▸ Data for analysis:
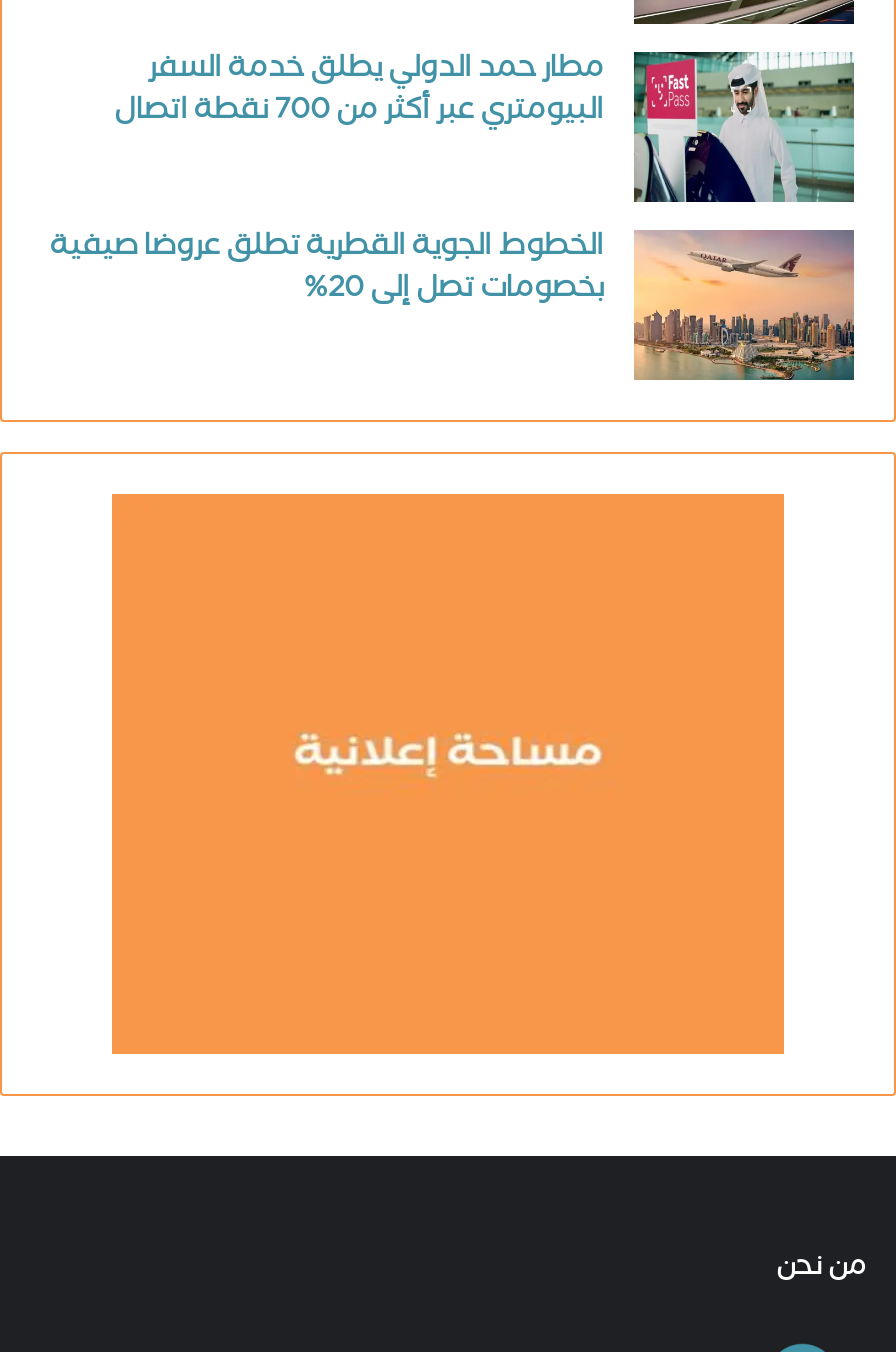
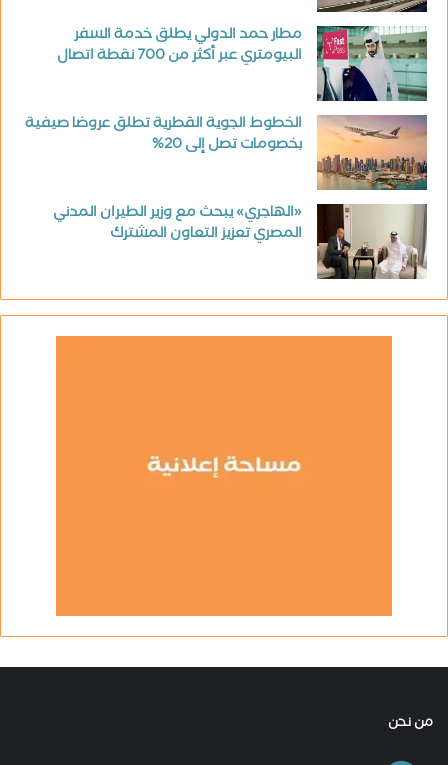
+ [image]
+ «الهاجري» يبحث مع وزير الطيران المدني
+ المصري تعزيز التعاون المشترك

...

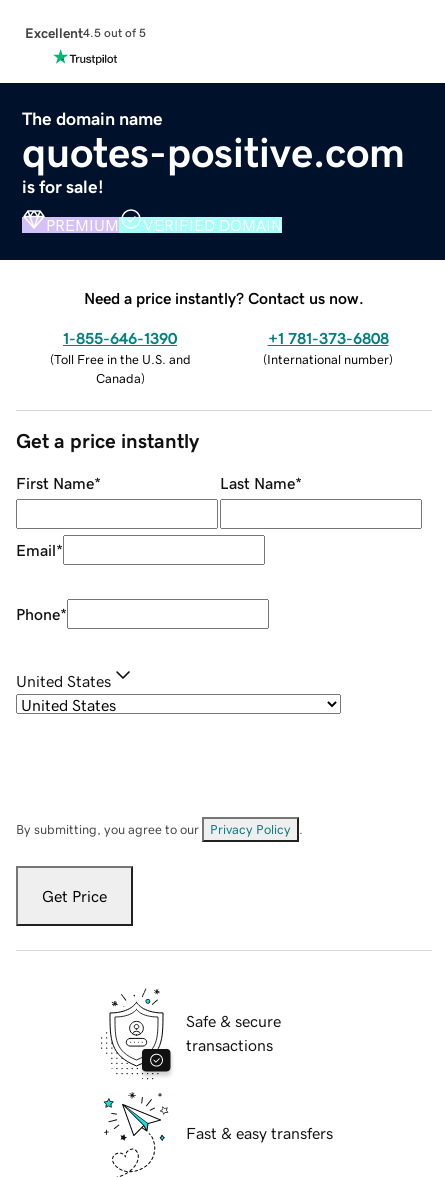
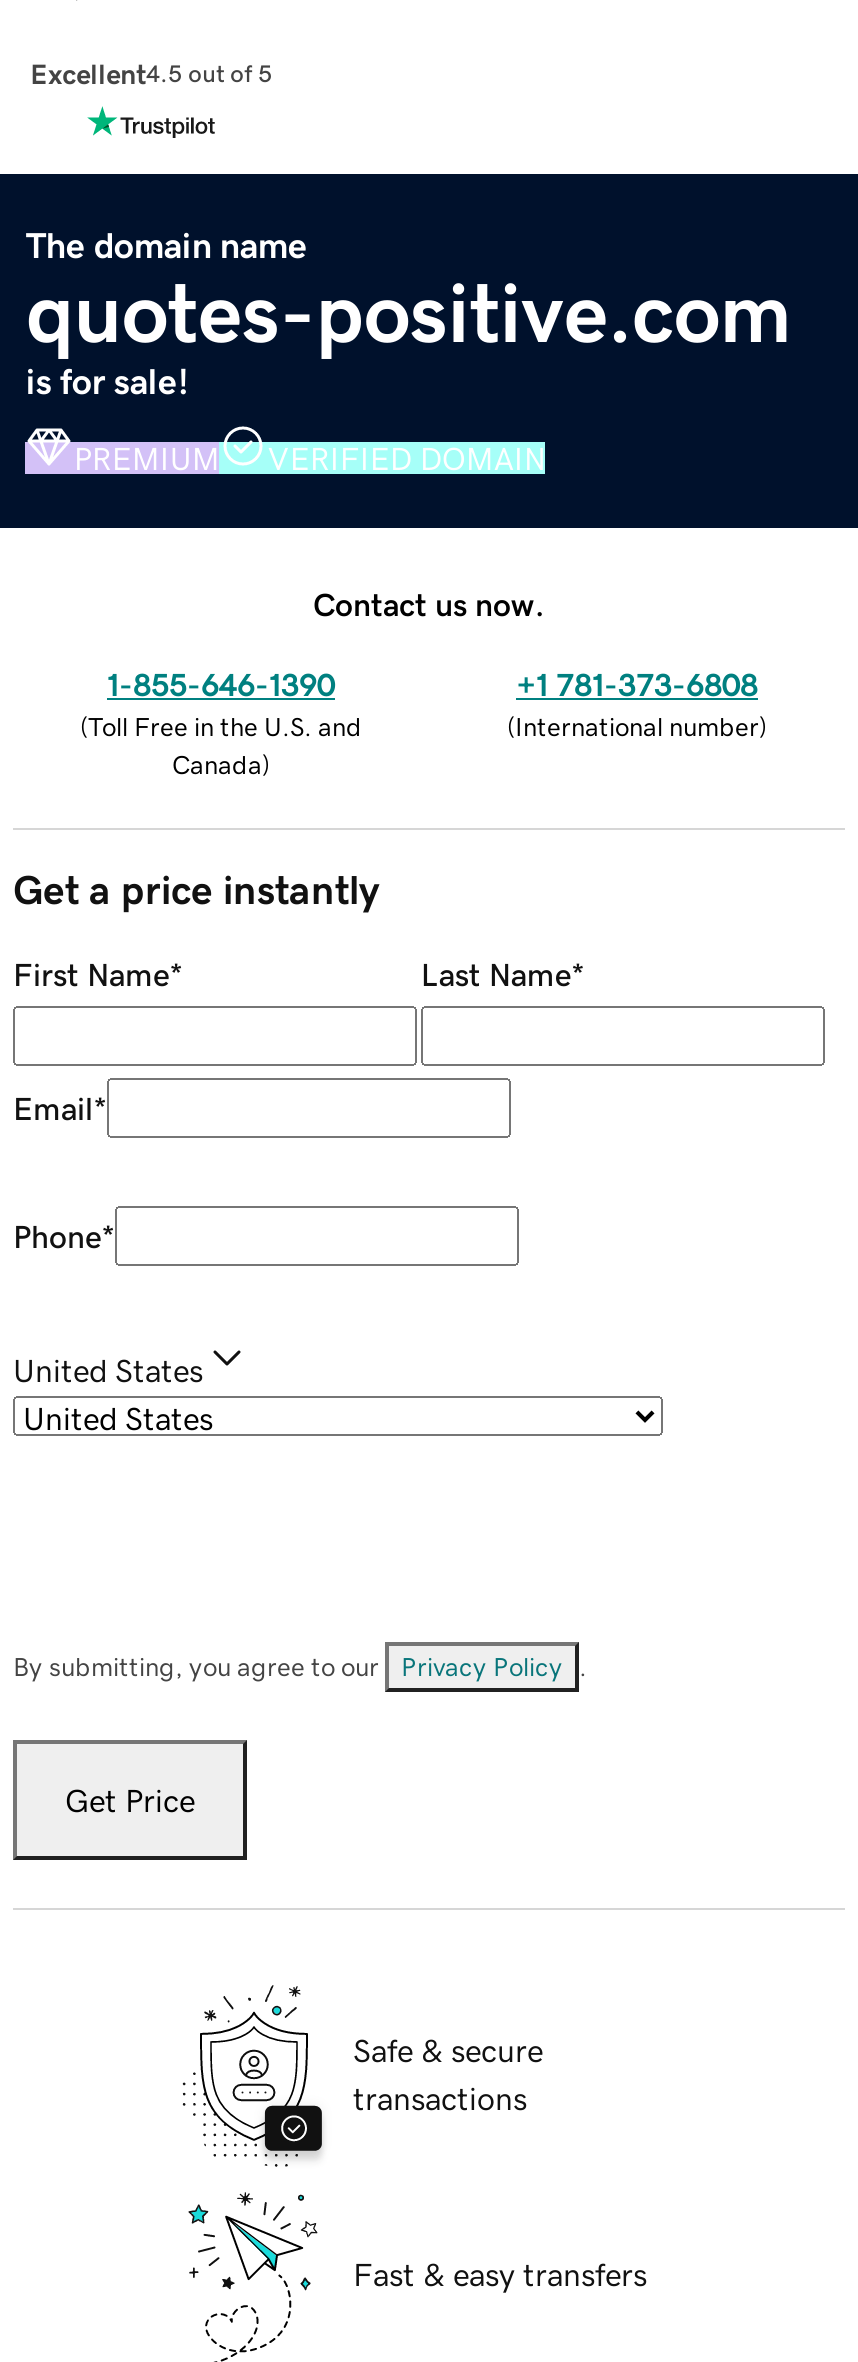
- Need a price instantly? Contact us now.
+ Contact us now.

---

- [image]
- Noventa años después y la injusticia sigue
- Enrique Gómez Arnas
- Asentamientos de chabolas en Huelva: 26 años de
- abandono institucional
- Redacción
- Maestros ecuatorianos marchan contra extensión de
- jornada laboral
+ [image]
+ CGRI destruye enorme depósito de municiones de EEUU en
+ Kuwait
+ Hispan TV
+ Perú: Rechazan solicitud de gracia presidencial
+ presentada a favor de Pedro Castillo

▸ Work to be completed: Within the material, find all lines that hold the word "años" and show them.

▸ Exercise output:
- Noventa años después y la injusticia sigue
- Asentamientos de chabolas en Huelva: 26 años de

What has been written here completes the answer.